Task goal
If a line in the entries below includes "with", pick it out and copy it.

Saved entries
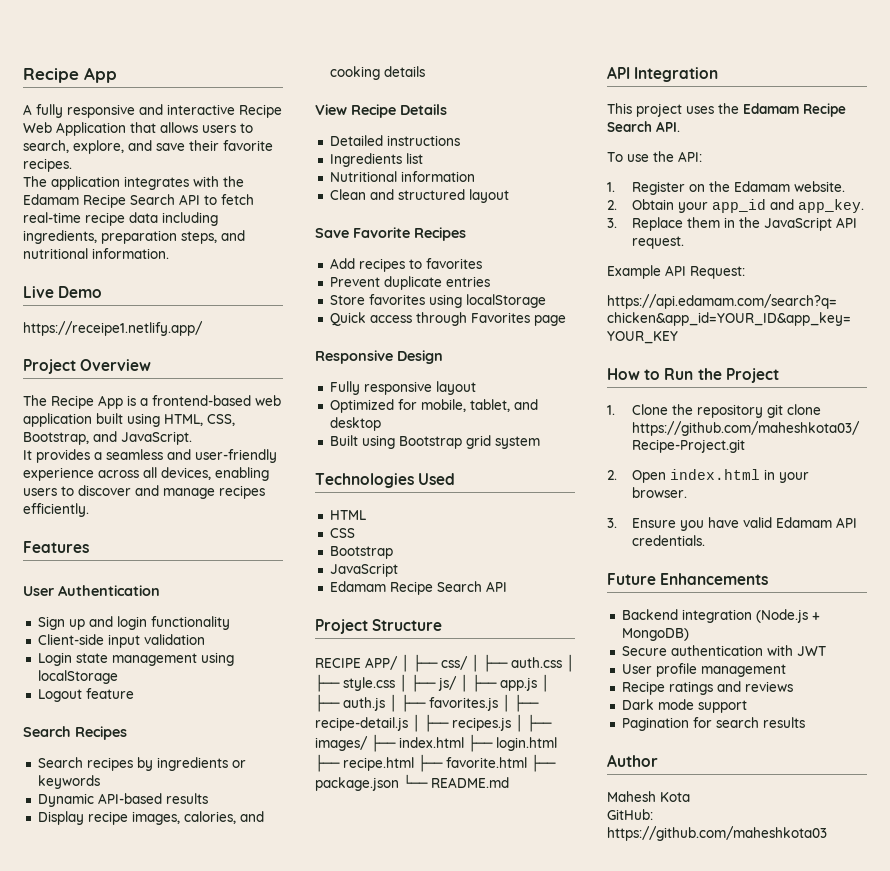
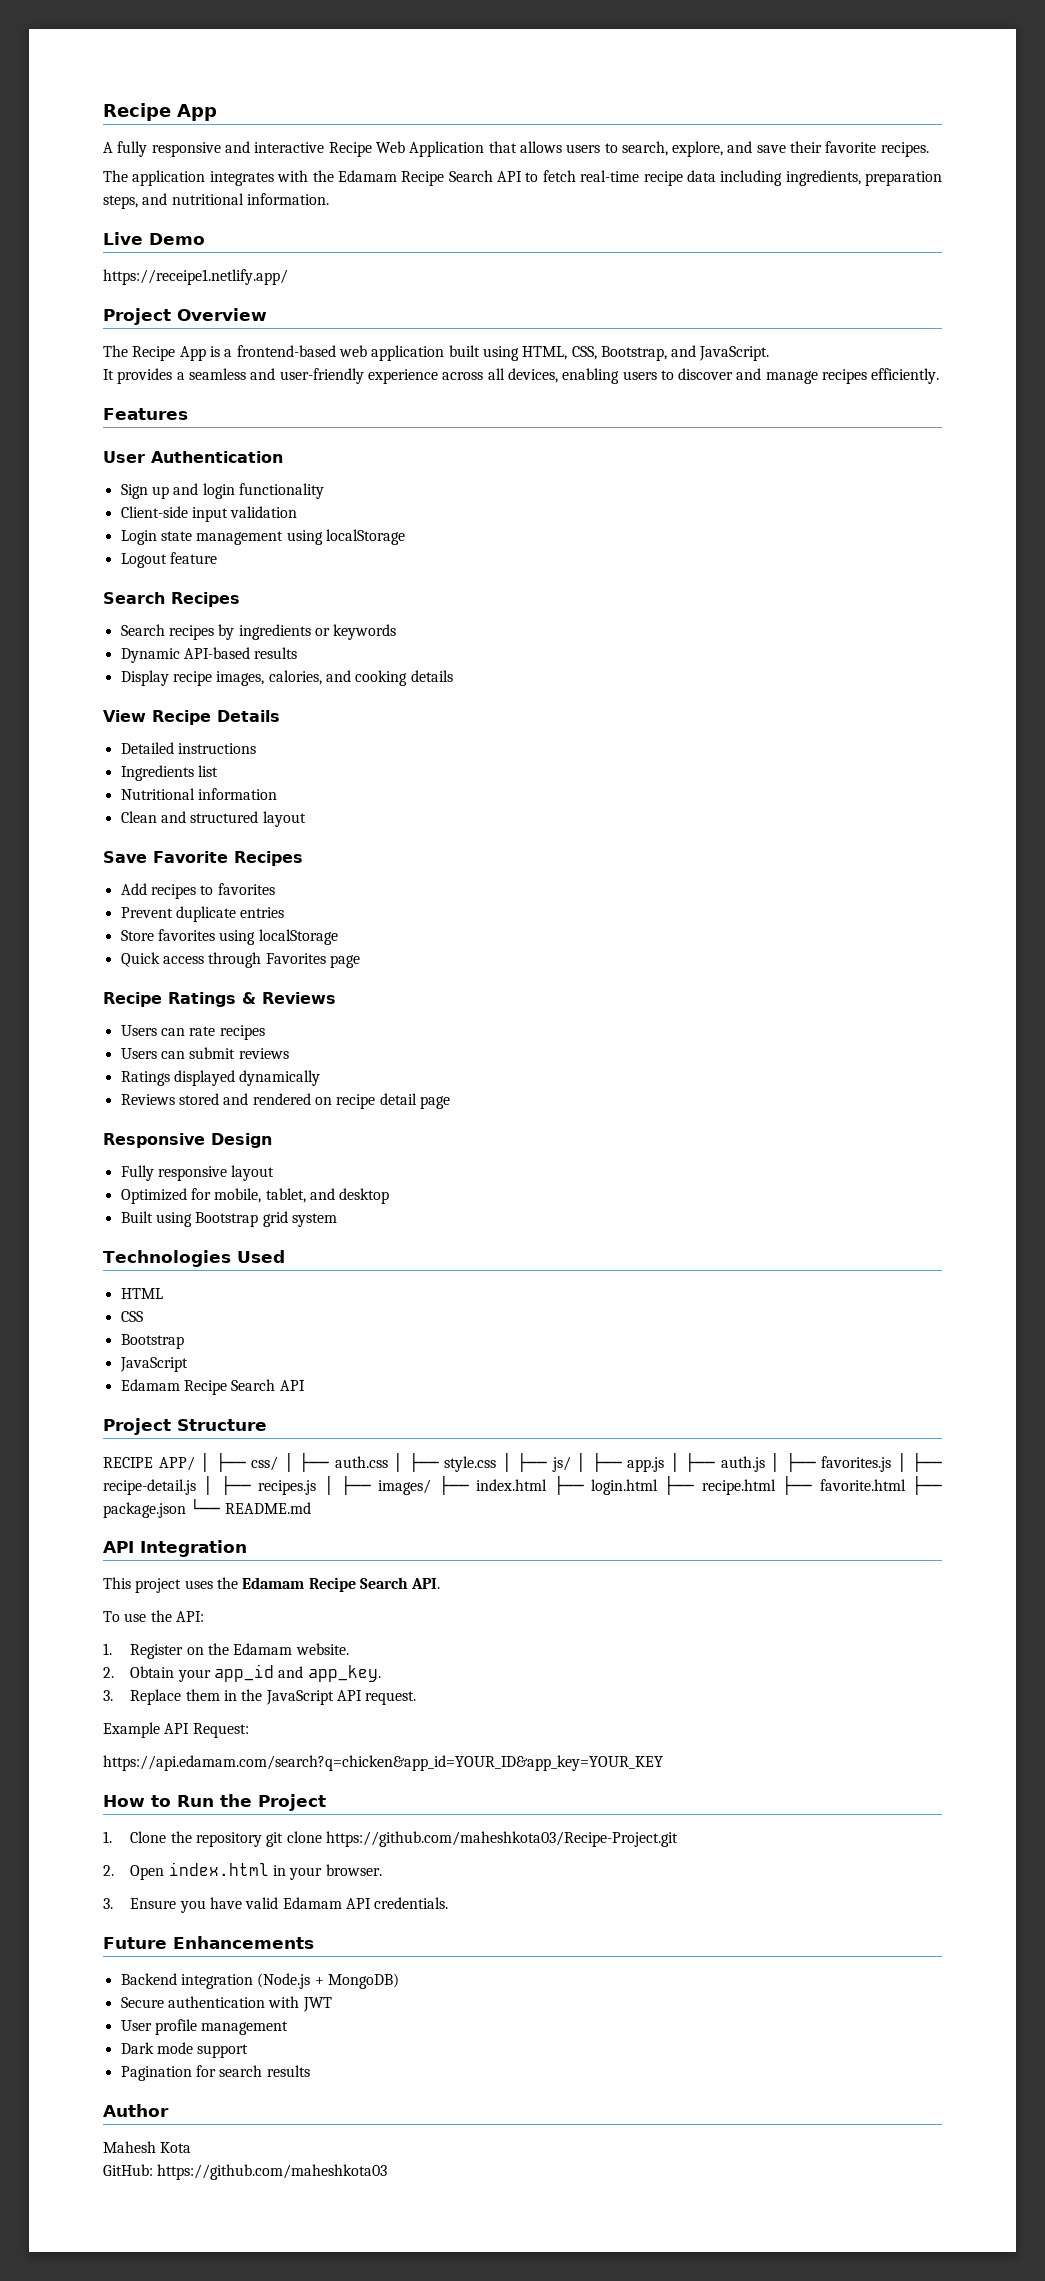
+ Recipe Ratings & Reviews
+ Users can rate recipes
+ Users can submit reviews
+ Ratings displayed dynamically
+ Reviews stored and rendered on recipe detail page
- Recipe ratings and reviews

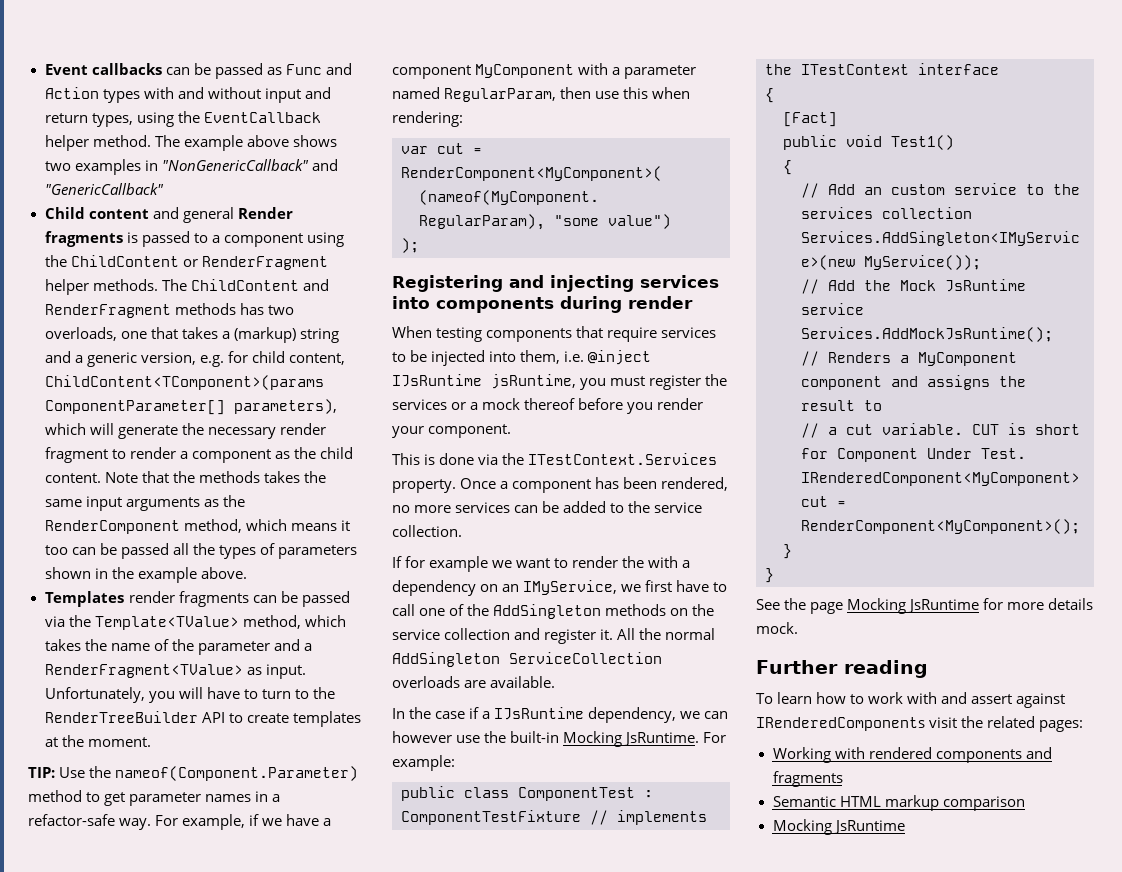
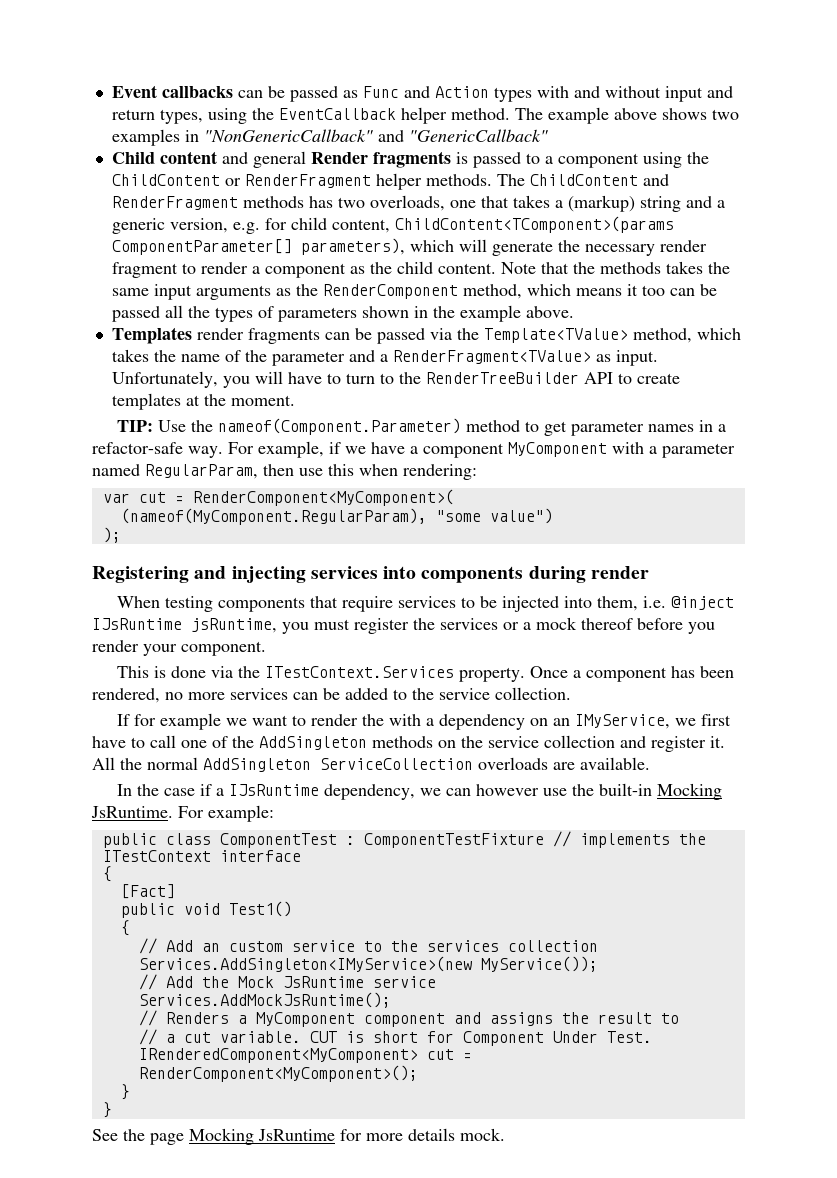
- Further reading
- To learn how to work with and assert against IRenderedComponents visit the related pages:
- Working with rendered components and fragments
- Semantic HTML markup comparison
- Mocking JsRuntime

Expected output
- To learn how to work with and assert against IRenderedComponents visit the related pages:
- Working with rendered components and fragments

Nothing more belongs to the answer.